Cluster analysis is a series of methods for dividing objects or features (variables) into similar groups. In general, these methods are divided into two classes: hierarchical methods and non-hierarchical methods such as the k-means method. In their algorithms, both methods use a similarity matrix to create clusters based on it.
Object grouping and variable grouping are done in cluster analysis in exactly the same way. In this chapter, clustering methods will be explained using object clustering as an example.
Note!
In order to ensure balanced influence of all variables on similarity matrix elements, data should be standardized by choosing appropriate option in the analysis window. Lack of standardization gives more influence on obtained result to variables expressed with higher numbers.
Hierarchical cluster analysis methods involve building a hierarchy of clusters, starting from the smallest (consisting of single objects) and ending with the largest (consisting of the maximum number of objects). Clusters are created on the basis of object similarity matrix.
AGGLOMERATION PROCEDURE
Object similarity
In the process of working with cluster analysis, similarity or distance measures play an essential role. The mutual similarity of objects is placed in the similarity matrix. A large variety of methods for determining the distance/similarity between objects allows to choose such measures that best reflect the actual relation. Distance and similarity measures are described in more detail in the section similarity matrix. Cluster analysis is based on finding clusters inside a similarity matrix. Such a matrix is created in the course of performing cluster analysis. For the cluster analysis to be successful, it is important to remember that higher values in the similarity matrix should indicate greater variation of objects, and lower values should indicate their similarity.
Note!
To increase the influence of the selected variables on the elements of the similarity matrix, indicate the appropriate weights when defining the distance while remembering to standardize the data.

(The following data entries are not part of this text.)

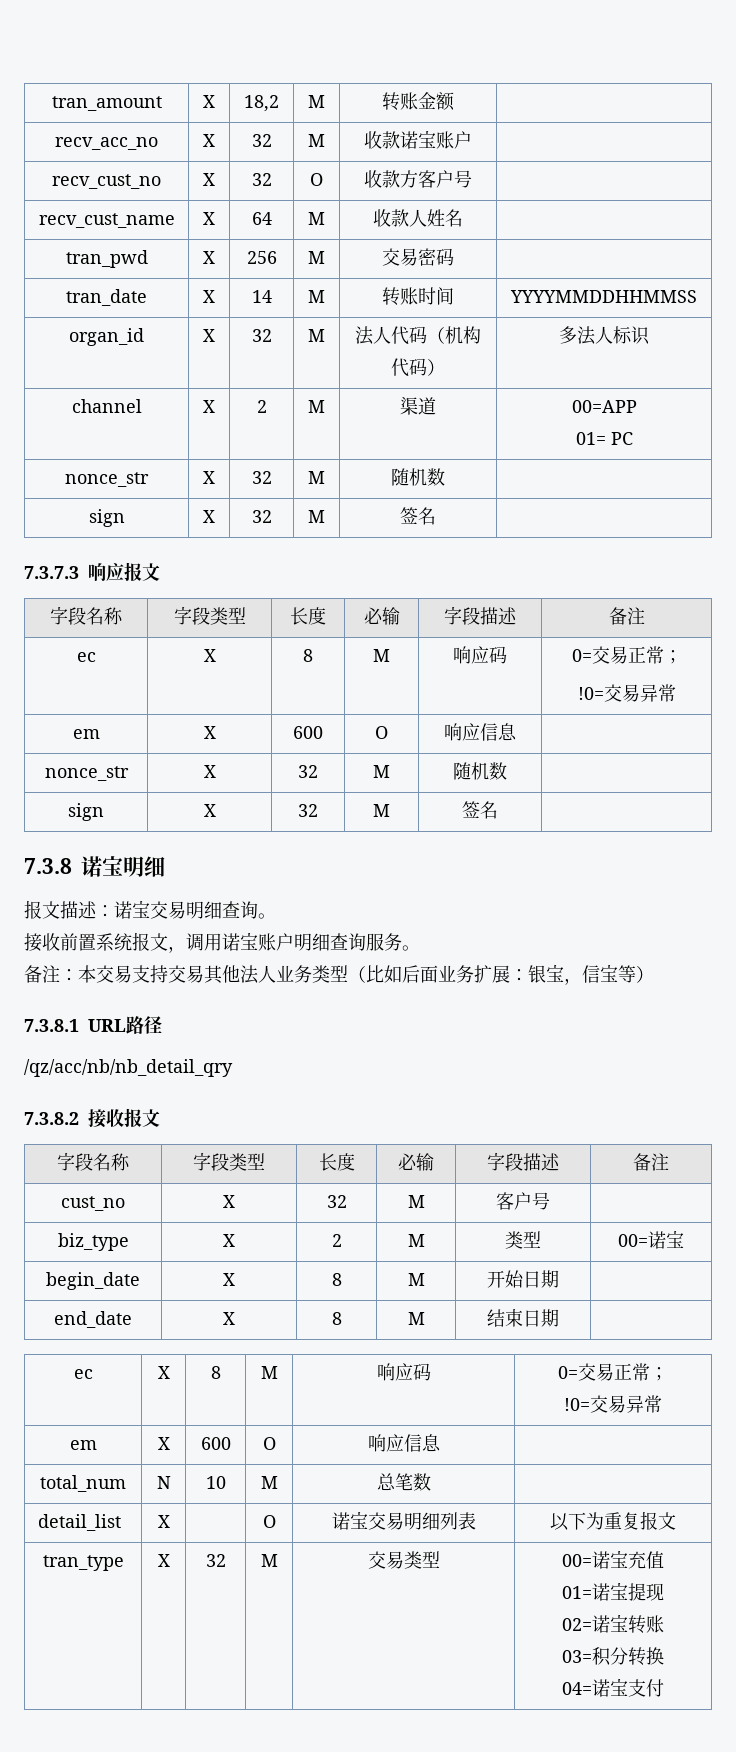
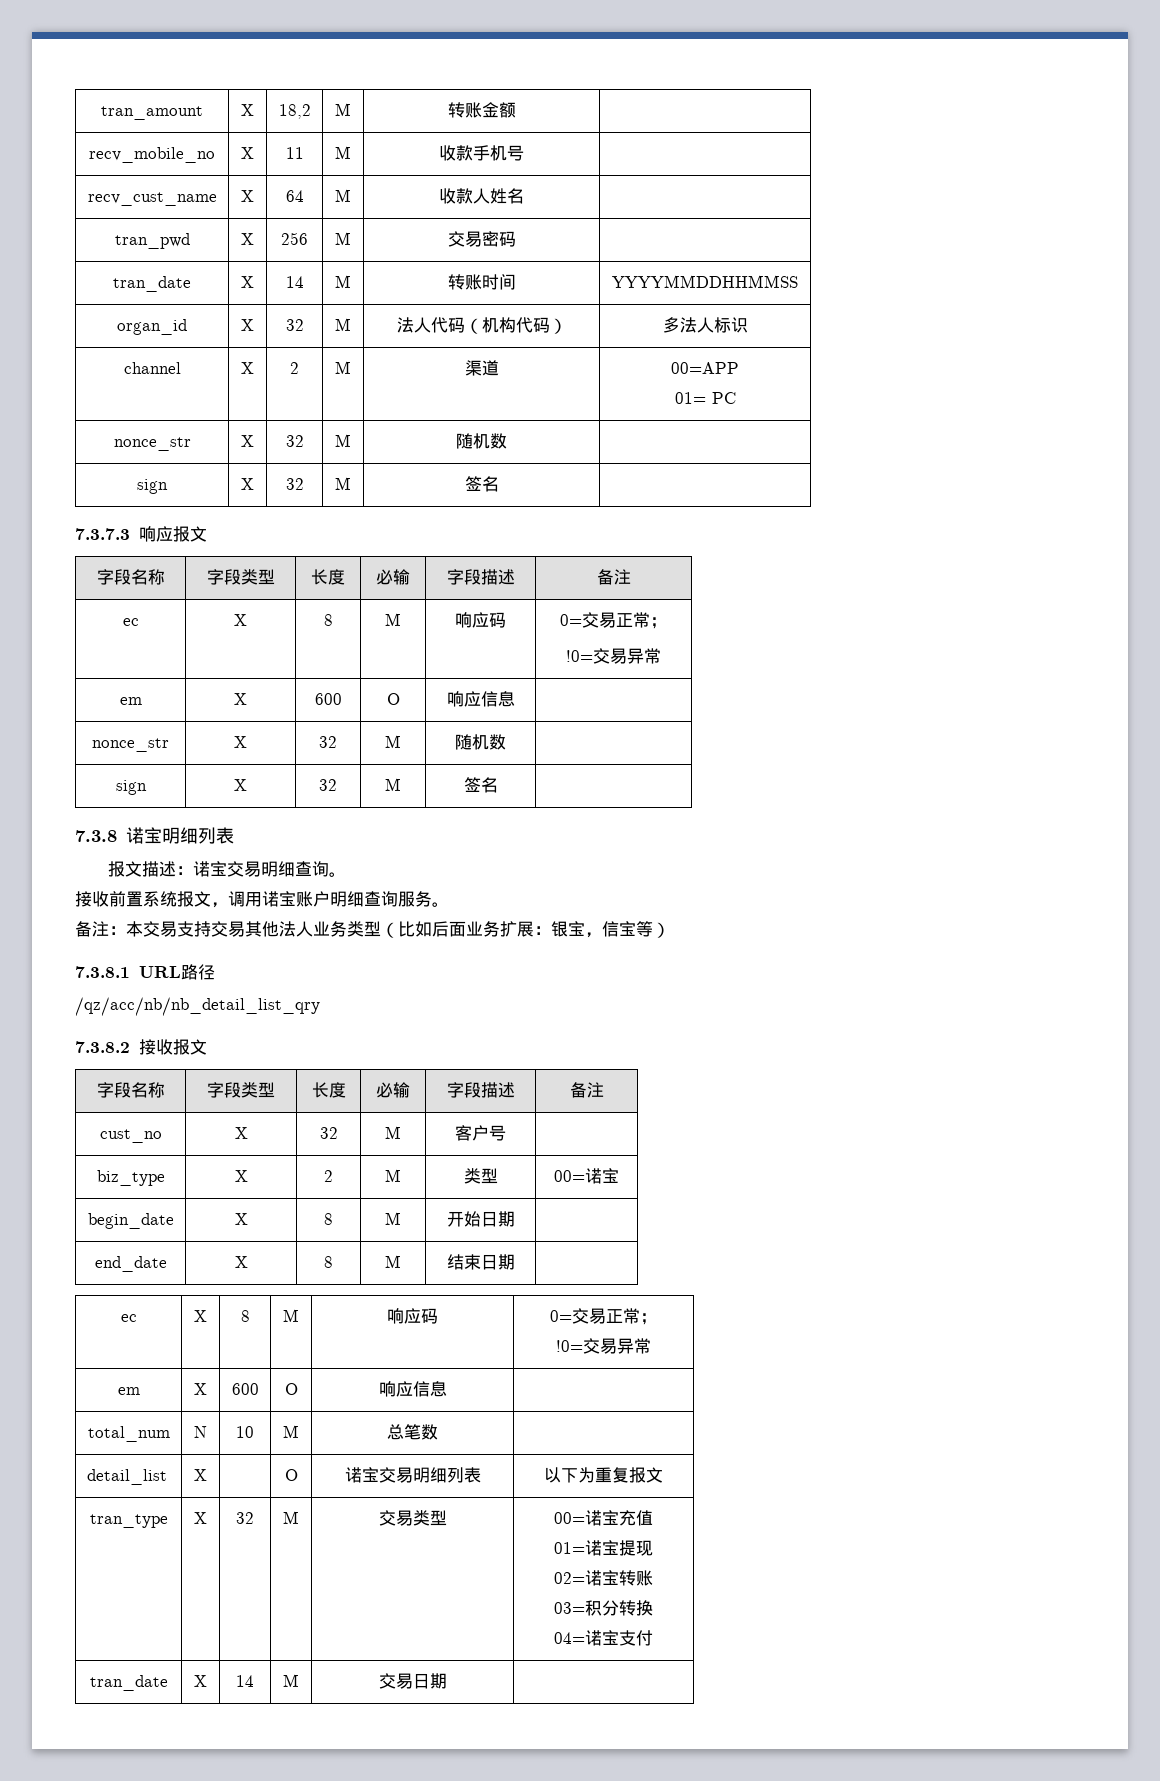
- recv_acc_no | X | 32 | M | 收款诺宝账户 |
- recv_cust_no | X | 32 | O | 收款方客户号 |
+ recv_mobile_no | X | 11 | M | 收款手机号 |
- 7.3.8诺宝明细
+ 7.3.8诺宝明细列表
- /qz/acc/nb/nb_detail_qry
+ /qz/acc/nb/nb_detail_list_qry
+ tran_date | X | 14 | M | 交易日期 |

For example, for people wanting to take care of a dog, grouping dogs according to size, coat, tail length, character, breed, etc. will make the choice easier. However, treating all characteristics identically may put completely dissimilar dogs into one group. For most of us, on the other hand, size and character are more important than tail length, so the similarity measures should be set so that size and character are most important in creating clusters.
Object and cluster linkage methods
The result of a cluster analysis conducted using the hierarchical method is represented using a dendogram. A Dendogram is a form of a tree indicating the relations between particular objects obtained from the similarity matrix analysis. The cutoff level of the dendogram determines the number of clusters into which we want to divide the collected objects. The choice of the cutoff is determined by specifying the length of the bond at which the cutoff will occur as a percentage, where 100\% is the length of the last and also the longest bond in the dendogram.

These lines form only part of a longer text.